Although BPA can activate ER-mediated transcription, its effect on ER-mediated action in neural differentiation is controversial. This is partly because E2 plays different roles in this process. ERs are expressed and may be involved in the differentiation of DA neurons (48). However, while E2 may mediate the proliferation and survival of NPCs (49), long-term E2 exposure induces the suppression of cell proliferation in the dentate gyrus (50). Thus, even if BPA acts through ERs, its action may be affected by the dose, length, and period of exposure (39). Huang et al. reported that BPA suppressed DA neuron differentiation in human embryonic stem cells by suppressing E2-activated insulin-like growth factor pathways (51). In the VM region, Elsworth et al. reported that prenatal BPA exposure decreased the number of DA neurons in the fetal VM and spine synapses in the hippocampus (52). In the present study, both BPA and E2 suppressed neural differentiation. Further study is required to differentiate the effects of BPA on ER-mediated regulation of DA neuron differentiation.
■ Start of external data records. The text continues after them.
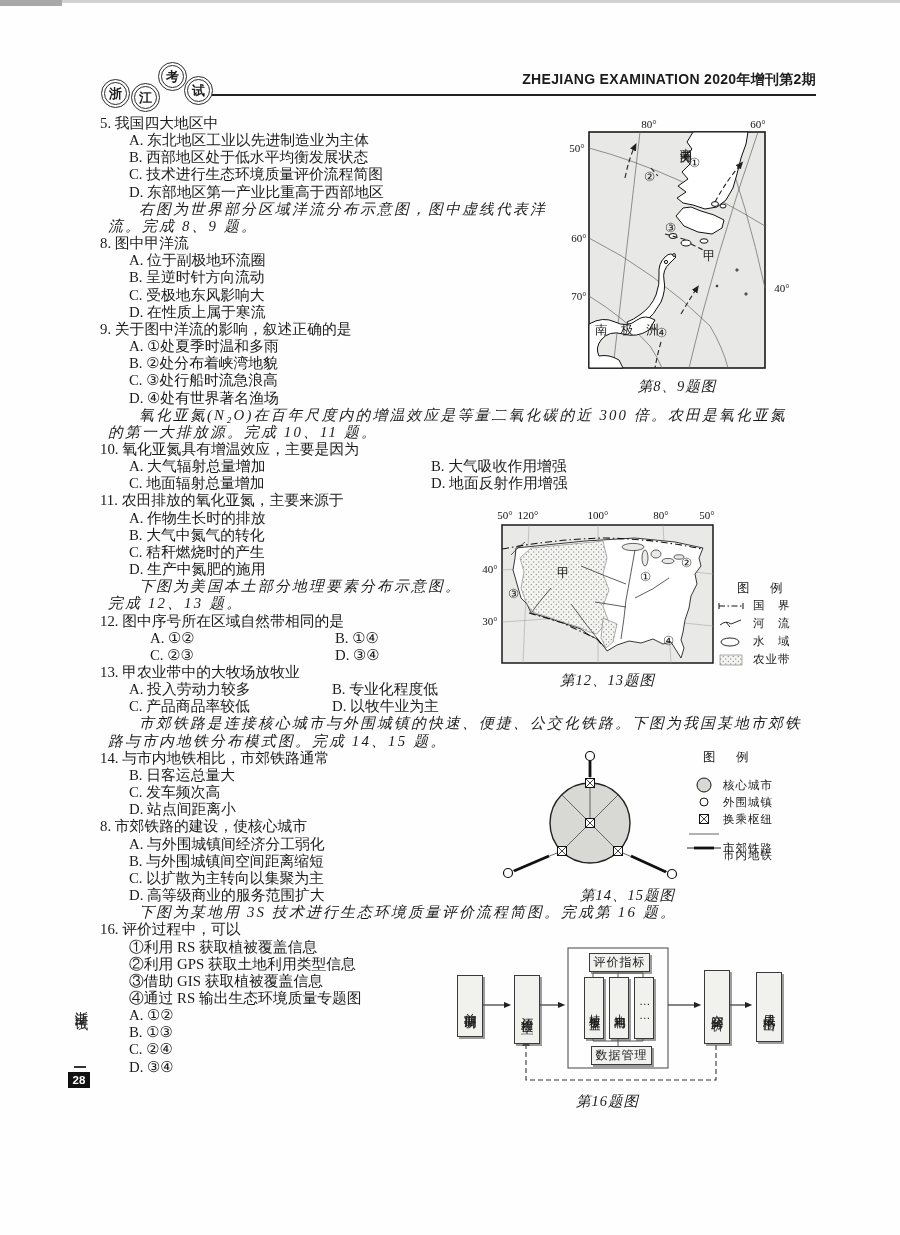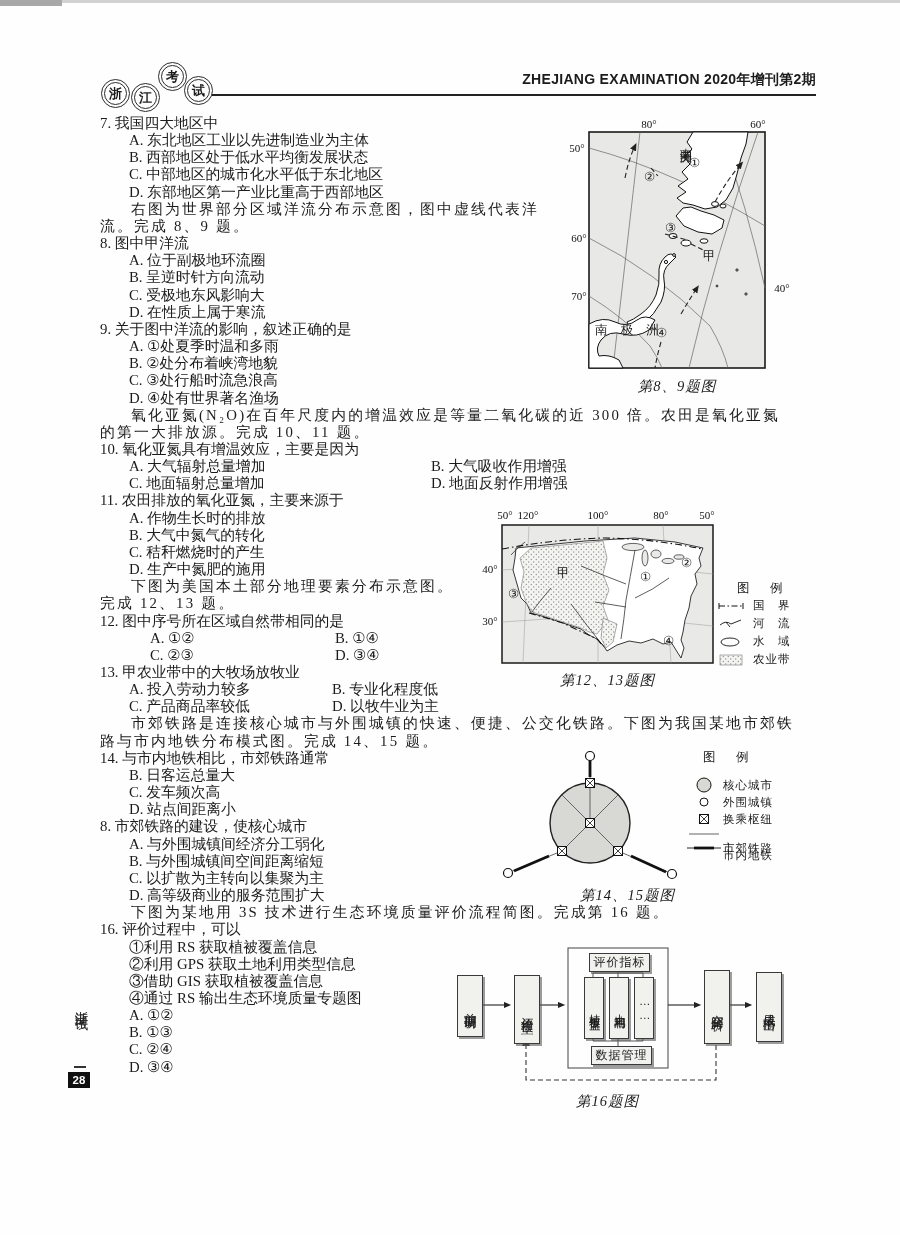"7. 我国四大地区中" div.ln { text: 7 -> 5 }
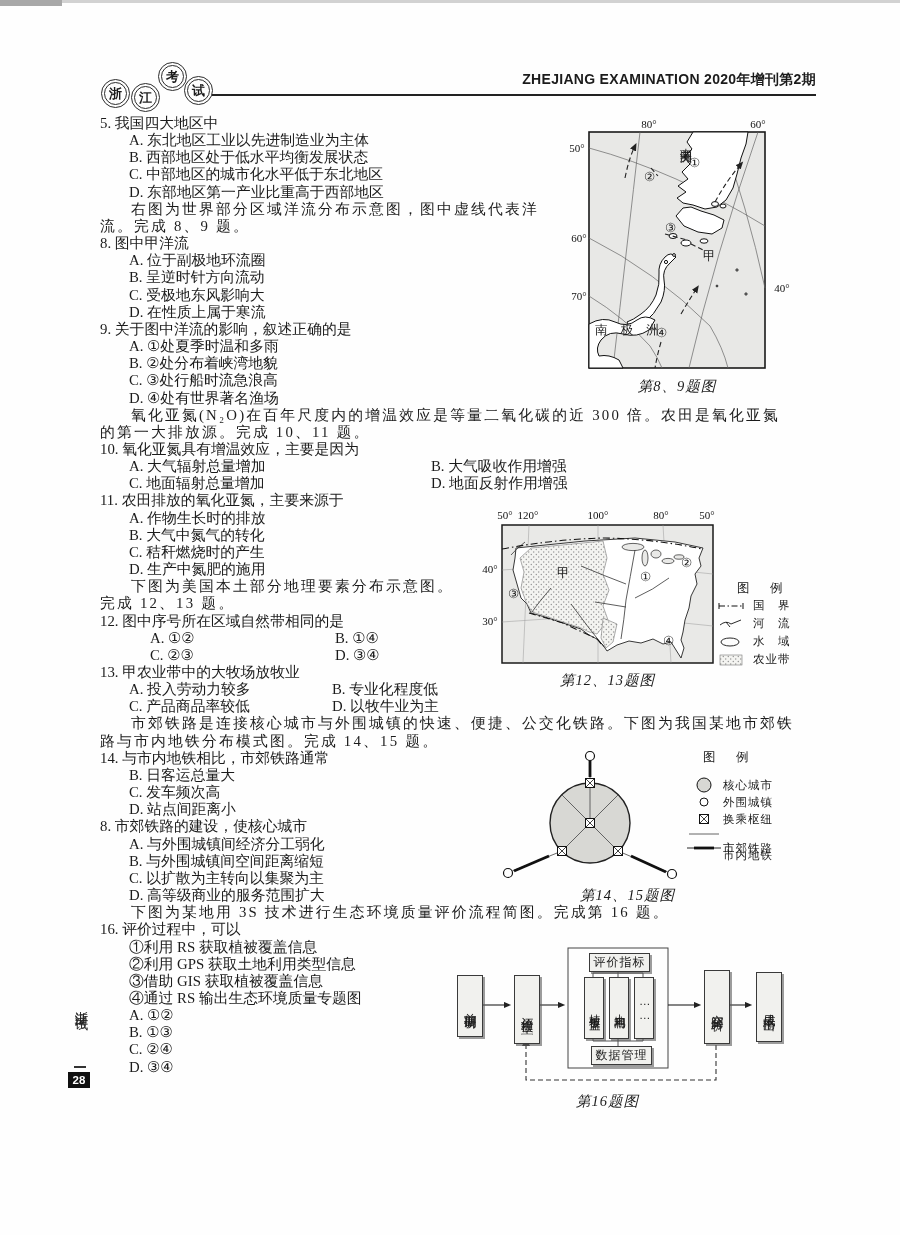"C. 中部地区的城市化水平低于东北地区" div.ln { text: 中部地区的城市化水平低于东北地区 -> 技术进行生态环境质量评价流程简图 }
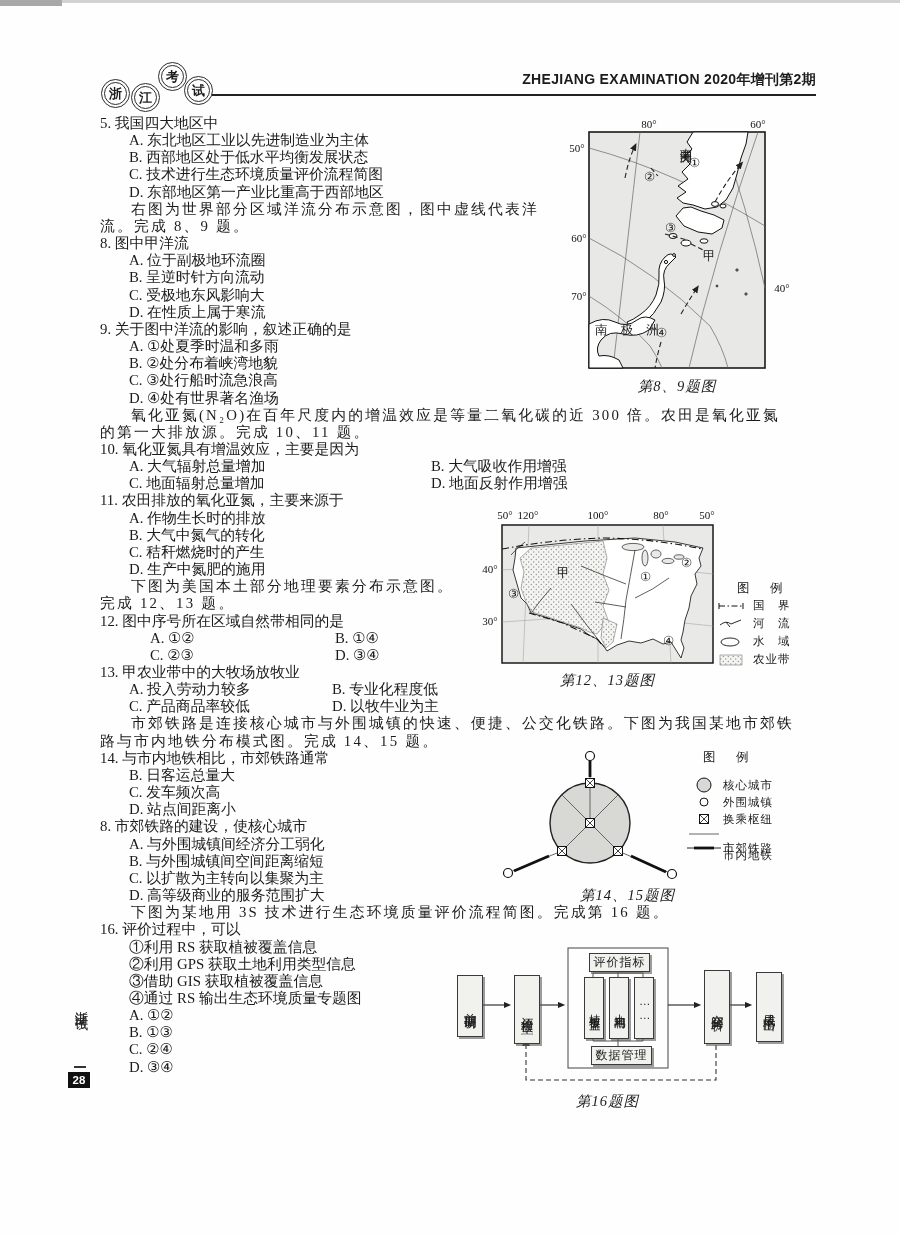"右图为世界部分区域洋流分布示意图，图中虚线代表洋" .intro { font-style: none -> italic; margin-left: none -> 8px }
We also observed a decrease in S100β mRNA induced by BPA. S100β is often used as an astrocyte marker because it is specifically synthesized and secreted from astrocytes. Unfortunately, we could not find a good antibody to stain S100β protein for immunocytochemistry. Thus, we could not count the number of S100β-positive cells. On the other hand, mRNA levels of GFAP, another astrocyte marker, were not altered by BPA. These results indicate that BPA may specifically affect the expression or the secretion of S100β without changing the number of astrocytes. However, although we were able to immunostain GFAP, we could not obtain a stable count of the number of astrocytes, because astrocytes have long processes and relatively small stomata, both of which were strongly GFAP-positive. Thus, in the present study, we were unable to fully examine the effect of BPA on astrocyte differentiation. Wise et al. reported that BPA did not alter the number of astrocytes in the rat prefrontal cortex (53). On the other hand, S100β is known as a neurotrophic factor (54) that regulates neuronal development processes such as neurite outgrowth. Thus, abnormal neuronal differentiation resulting from BPA exposure may be partly due to decreases in S100β. The decrease in β III-tubulin-positive cells may be partly induced by a decreased secretion of S100β.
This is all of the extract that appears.